Myonuclear accretion is a determinant of exercise-induced remodeling in skeletal muscle

  1. Qingnian Goh
  2. Tajeong Song
  3. Michael J Petrany
  4. Alyssa AW Cramer
  5. Chengyi Sun
  6. Sakthivel Sadayappan
  7. Se-Jin Lee
  8. Douglas P Millay  Is a corresponding author
  1. Cincinnati Children's Hospital Medical Center, United States
  2. University of Cincinnati College of Medicine, United States
  3. The Jackson Laboratory, United States

Abstract

Skeletal muscle adapts to external stimuli such as increased work.
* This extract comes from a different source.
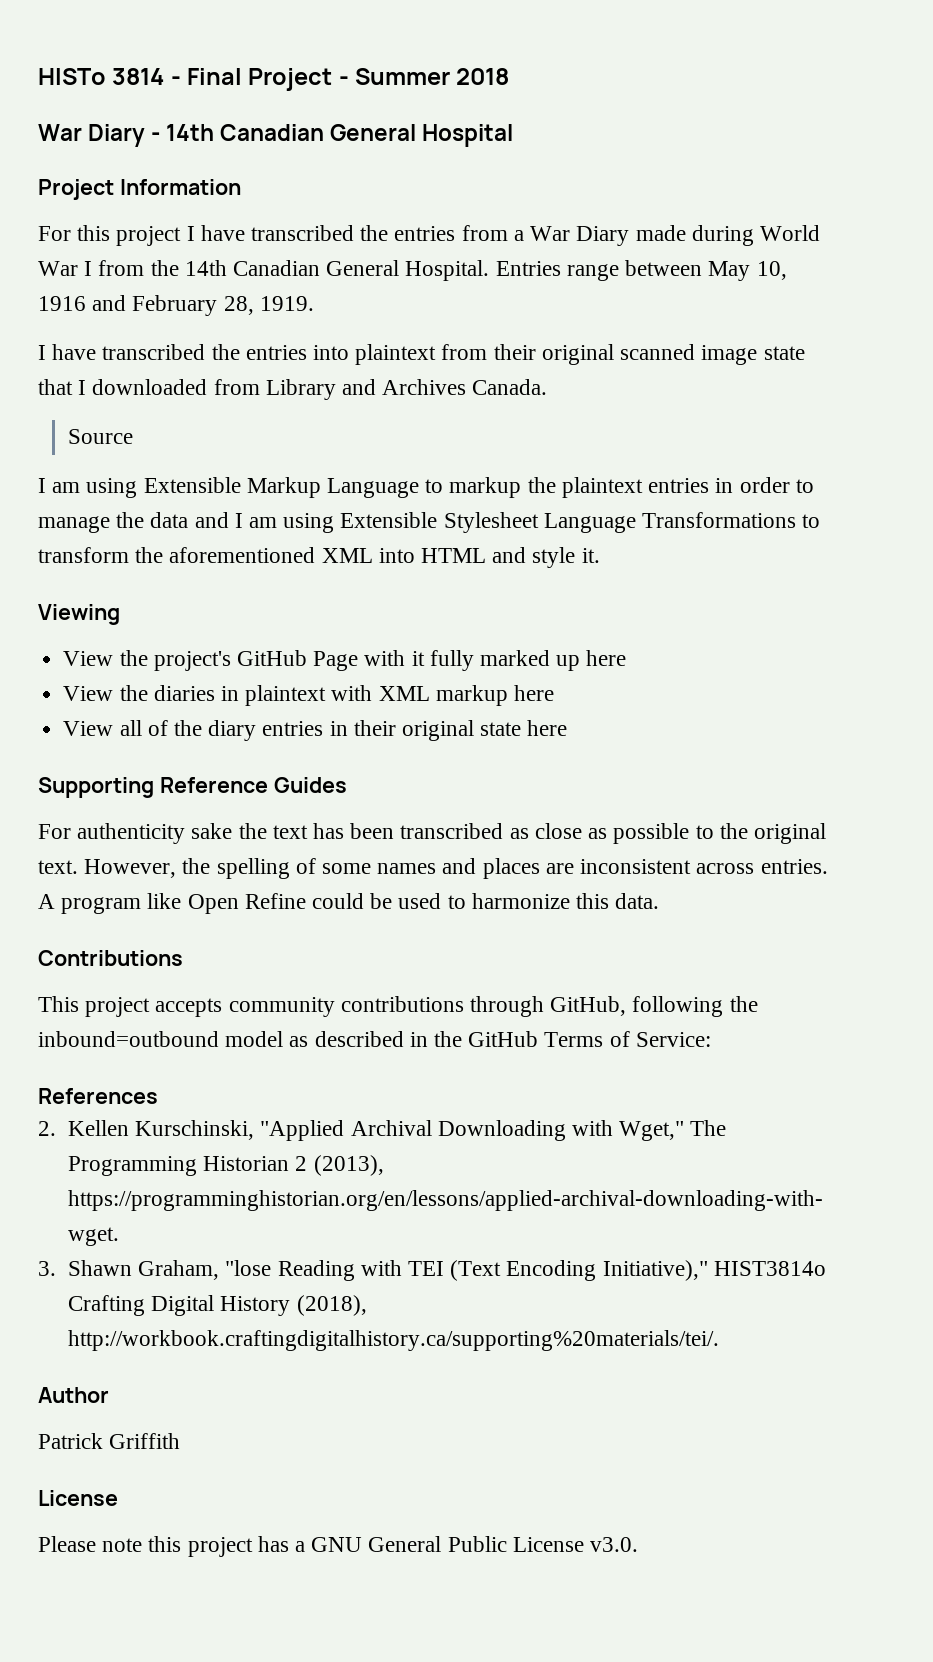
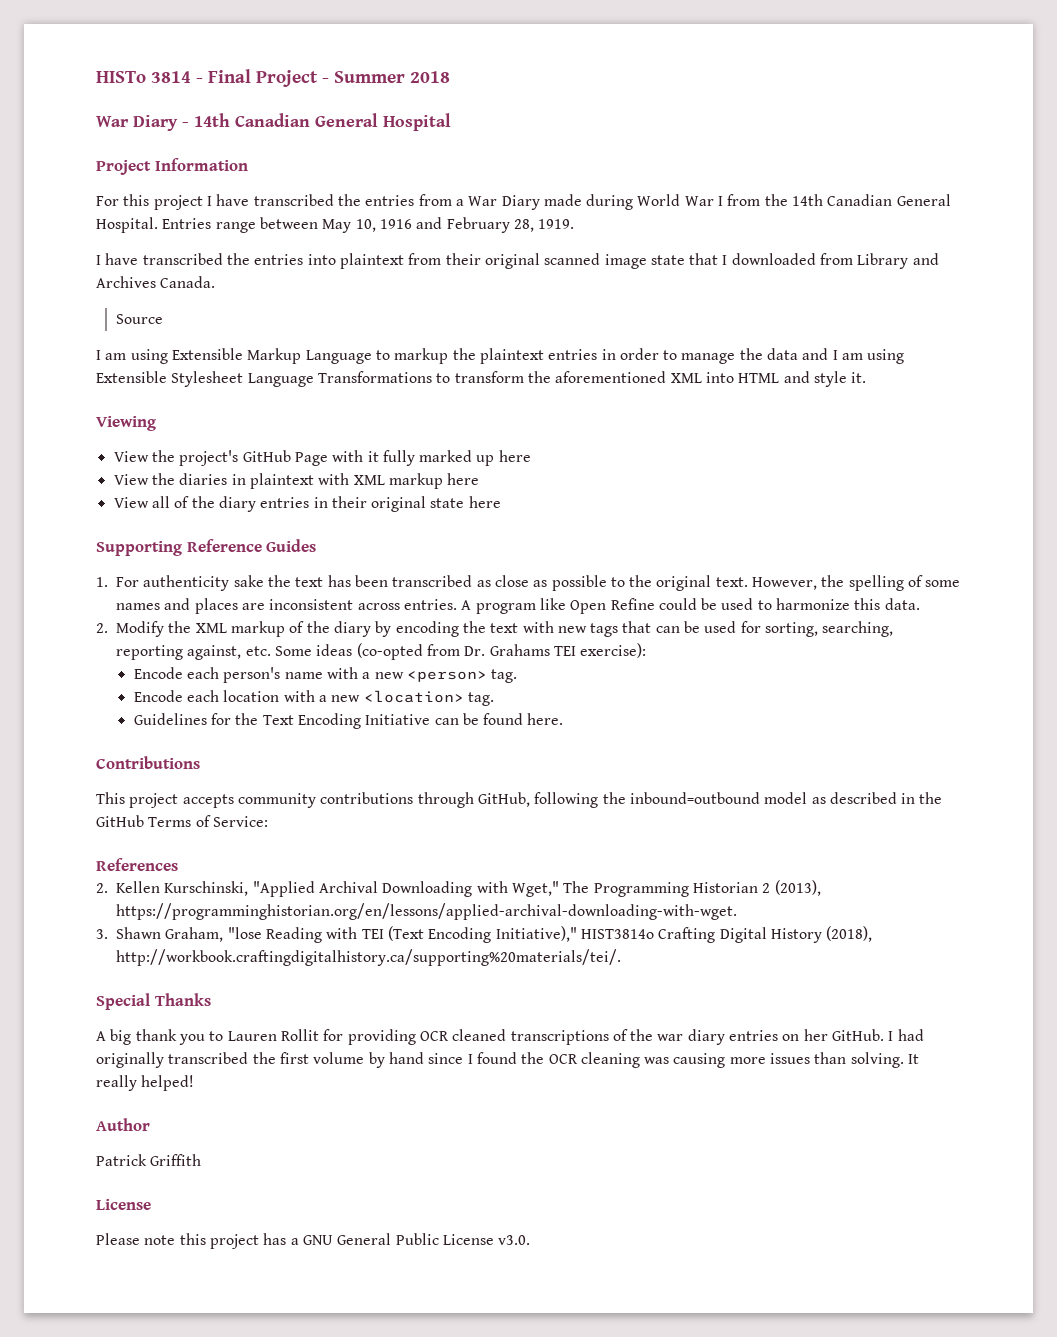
(347, 785) none -> [96,577,108,587] 1.
(660, 901) none -> [96,621,894,637] [116,643,647,660] [133,667,518,683] [133,690,494,706] [133,713,564,729] // 2. Modify the XML markup of the diary by encoding the text with new tags that can be used for sorting, searching, reporting against, etc. Some ideas (co-opted from Dr. Grahams TEI exercise): // Encode each person's name with a new <person> tag. // Encode each location with a new <location> tag. // Guidelines for the Text Encoding Initiative can be found here.
(719, 1340) none -> [96,993,211,1010] [96,1029,924,1045] [96,1052,920,1068] [96,1075,195,1091] // Special Thanks // A big thank you to Lauren Rollit for providing OCR cleaned transcriptions of the war diary entries on her GitHub. I had originally transcribed the first volume by hand since I found the OCR cleaning was causing more issues than solving. It really helped!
Muscle progenitors (MPs) control muscle repair due to severe damage, but the role of MP fusion and associated myonuclear accretion during exercise are unclear. While we previously demonstrated that MP fusion is required for growth using a supra-physiological model (1), questions remained about the need for myonuclear accrual during muscle adaptation in a physiological setting. Here, we developed a high-intensity interval training (HIIT) protocol and assessed the importance of MP fusion. In 8 month-old mice, HIIT led to progressive myonuclear accretion throughout the protocol, and functional muscle hypertrophy. Abrogation of MP fusion at the onset of HIIT resulted in exercise intolerance and fibrosis. In contrast, ablation of MP fusion 4 weeks into HIIT, preserved exercise tolerance but attenuated hypertrophy. We conclude that myonuclear accretion is required for different facets of exercise-induced adaptive responses, impacting both muscle repair and hypertrophic growth.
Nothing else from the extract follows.